Copper prices surged toward the US$13,000-a-tonne mark on Monday, buoyed by expectations of possible US import tariffs and mounting supply disruptions that are tightening the global market.
On the London Metal Exchange (LME), copper climbed as much as 6.6 percent to US$12,960 a tonne before easing slightly to around US$12,920 in Asian trading, according to Bloomberg data. The metal has risen more than 15 percent so far this month, one of its strongest performances in years.
The rally has been fuelled by growing speculation that Washington could impose tariffs on refined copper, prompting traders to accelerate shipments to the United States ahead of any policy move. The rush has drained inventories in other regions, exacerbating supply tightness.

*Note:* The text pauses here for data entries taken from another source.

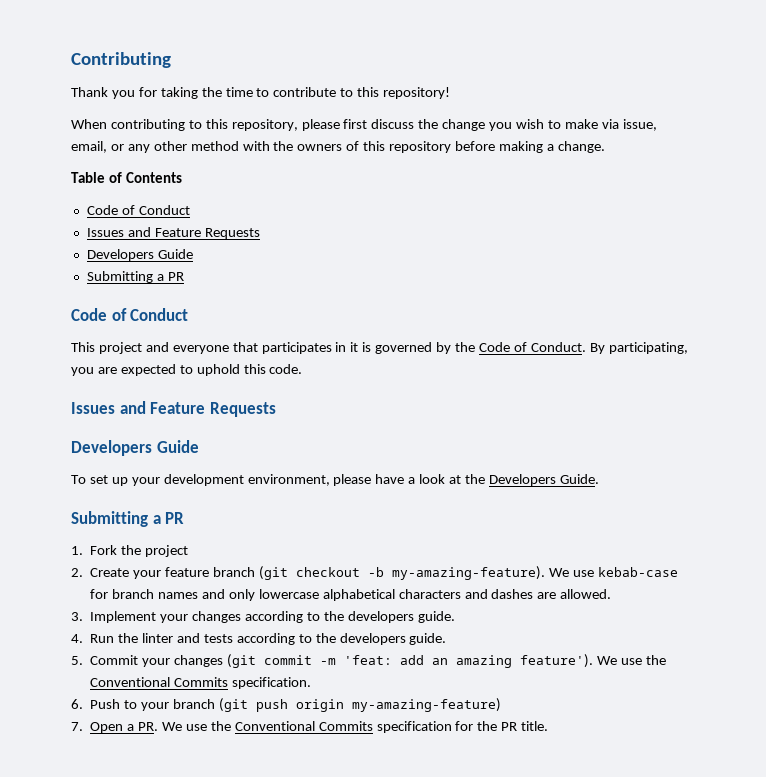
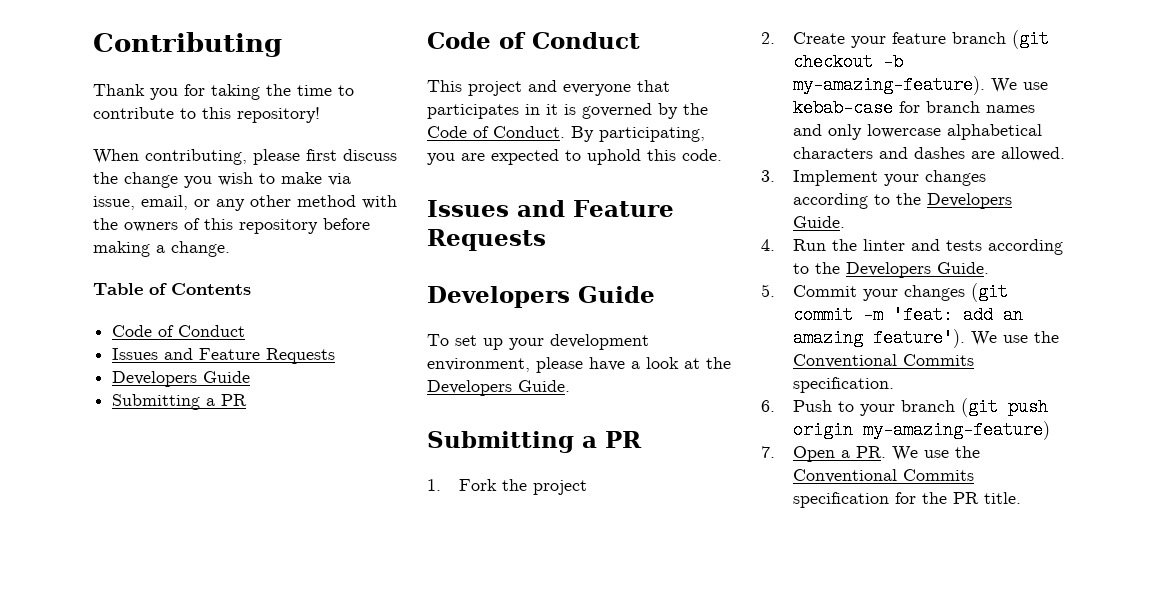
[110,119,298,131] contributing to this repository, -> [145,149,247,165] contributing,
[347,611,455,623] developers guide. -> [926,193,1012,209] [792,216,845,228] Developers Guide.
[339,633,447,645] developers guide. -> [845,262,989,278] Developers Guide.

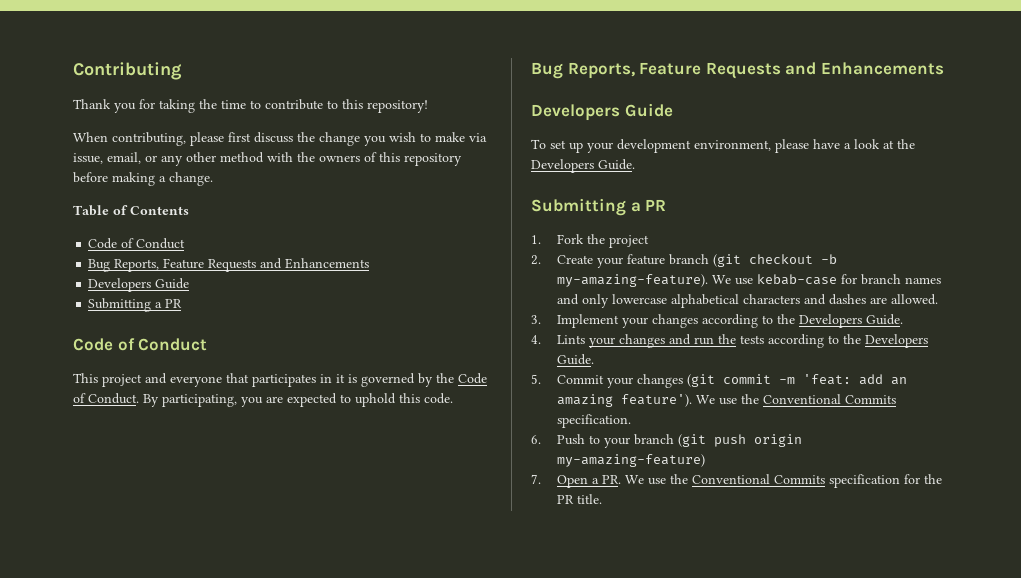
[112,348,336,364] Issues and Feature Requests -> [88,258,370,272] Bug Reports, Feature Requests and Enhancements
[427,200,674,217] [427,229,546,251] Issues and Feature Requests -> [531,62,944,79] Bug Reports, Feature Requests and Enhancements
[792,239,940,251] Run the linter and -> [556,334,736,348] Lints your changes and run the

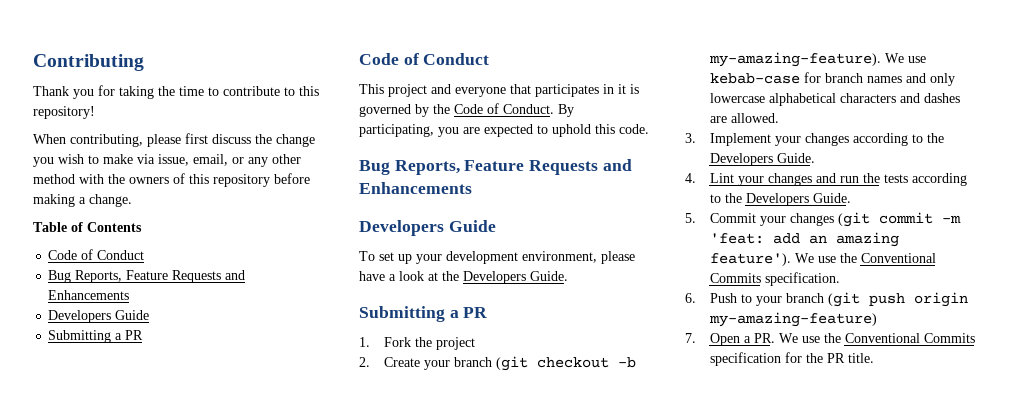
[626,254,665,265] feature -> (450, 365) none
[556,335,585,344] Lints -> [709,173,734,183] Lint

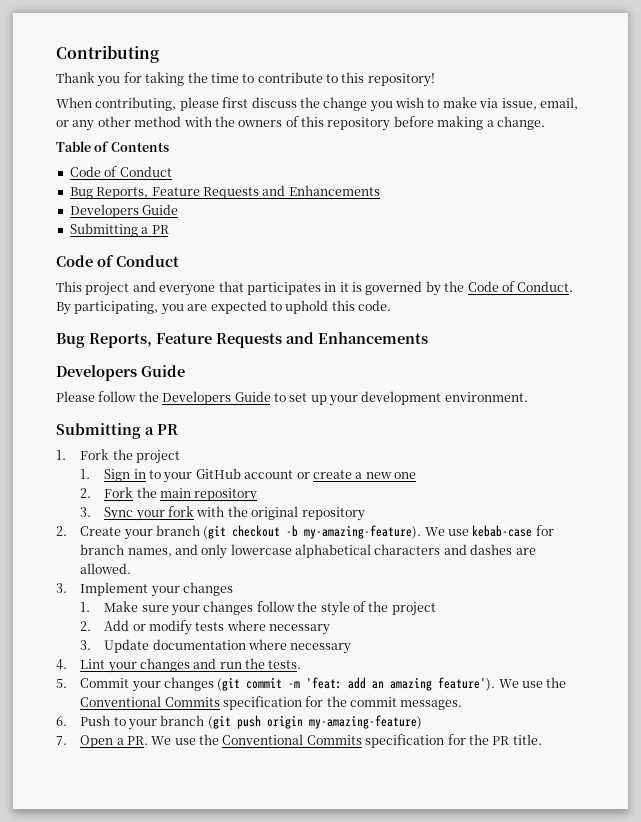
[359,251,635,264] [359,271,568,284] To set up your development environment, please have a look at the Developers Guide. -> [56,391,528,406] Please follow the Developers Guide to set up your development environment.
(475, 343) none -> [80,468,417,483] [80,487,258,502] [80,506,365,521] // 1. Sign in to your GitHub account or create a new one // 2. Fork the main repository // 3. Sync your fork with the original repository
[866,76,902,83] names -> [127,548,172,557] names,
[852,133,944,146] [709,153,815,166] according to the Developers Guide. -> [80,601,436,616] [80,620,331,635] [80,639,352,654] // 1. Make sure your changes follow the style of the project // 2. Add or modify tests where necessary // 3. Update documentation where necessary
[883,173,967,186] [709,193,851,206] tests according to the Developers Guide. -> [268,660,302,669] tests.
[764,272,840,286] specification. -> [222,696,463,710] specification for the commit messages.

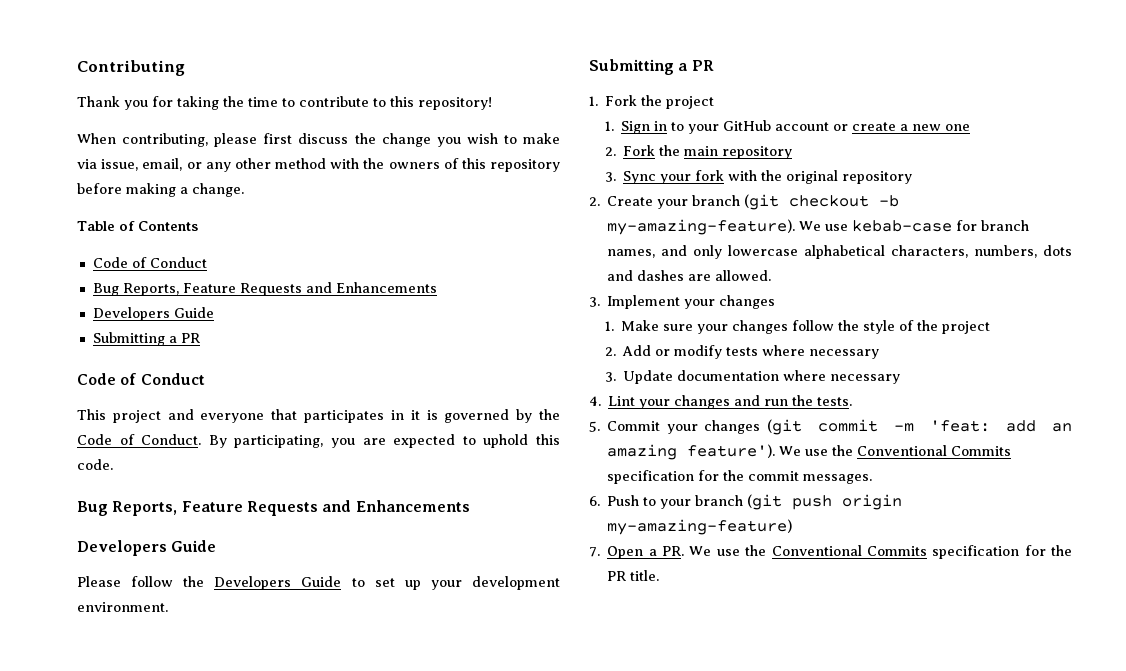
[374,544,441,555] characters -> [891,245,1072,258] characters, numbers, dots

US copper futures traded on Comex have been commanding a notable premium over LME prices, reflecting strong domestic demand and concerns about future availability should trade barriers be introduced.
Analysts say the tariff-driven reshuffling of supply has amplified already fragile market conditions. “We are seeing a dislocation in inventories that is pushing prices higher,” said one metals trader in Singapore. “Material is being pulled into the US at the expense of the rest of the world.”
The bullish momentum has also been reinforced by increasingly optimistic forecasts from major investment banks. Earlier this month, analysts at Citigroup said copper prices could climb above $13,000 a tonne by the second quarter of 2026, citing a combination of tightening supply and improving demand fundamentals.
“We remain convinced that copper has upside into 2026 amid several supportive tailwinds, including improving fundamentals and a more favourable macroeconomic environment,” Citigroup said in a note, forecasting a 2.5 percent increase in global end-use consumption next year.
J.P. Morgan has echoed that outlook. Gregory Shearer, the bank’s head of base and precious metals strategy, said a rare mix of inventory dislocations and supply shocks was creating conditions for sustained price strength.
“All in all, we think these unique dynamics of disjointed inventory and acute supply disruptions tightening the copper market add up to a bullish setup for copper and are enough to push prices above US$12,000 per tonne in the first half of 2026,” Shearer said.
Concerns over supply have intensified following a series of disruptions at major copper-producing sites this year. In May, Ivanhoe Mines reported a seismic event at its flagship operation in the Democratic Republic of Congo, one of the world’s largest copper projects. The incident forced the company to cut its production guidance for both 2025 and 2026.
Ivanhoe had initially targeted output of at least 500,000 tonnes in 2025 but now expects production to peak at around 420,000 tonnes, a level it also projects for 2026. The downgrade has raised fears of a longer-term shortfall in new supply.
Further pressure came from Indonesia, where a landslide at the Grasberg mine the world’s second-largest copper operation disrupted operations. Freeport-McMoRan, which runs the site, said it would slash its planned copper output for 2026 by about 35 percent.
The setbacks come at a time when demand for copper is being driven by the global energy transition, including electric vehicles, renewable power networks and grid expansion. Industry analysts warn that years of underinvestment in new mines have left the market ill-prepared to absorb shocks.
While prices have cooled slightly from Monday’s peak, market participants say the underlying drivers remain firmly in place. With inventories thin, supply risks elevated and trade policy uncertainty looming, copper’s rally may have further room to run.
Many traders now see the US$13,000 threshold not as a ceiling, but as a potential stepping stone as the market heads into 2026 under increasingly tight conditions.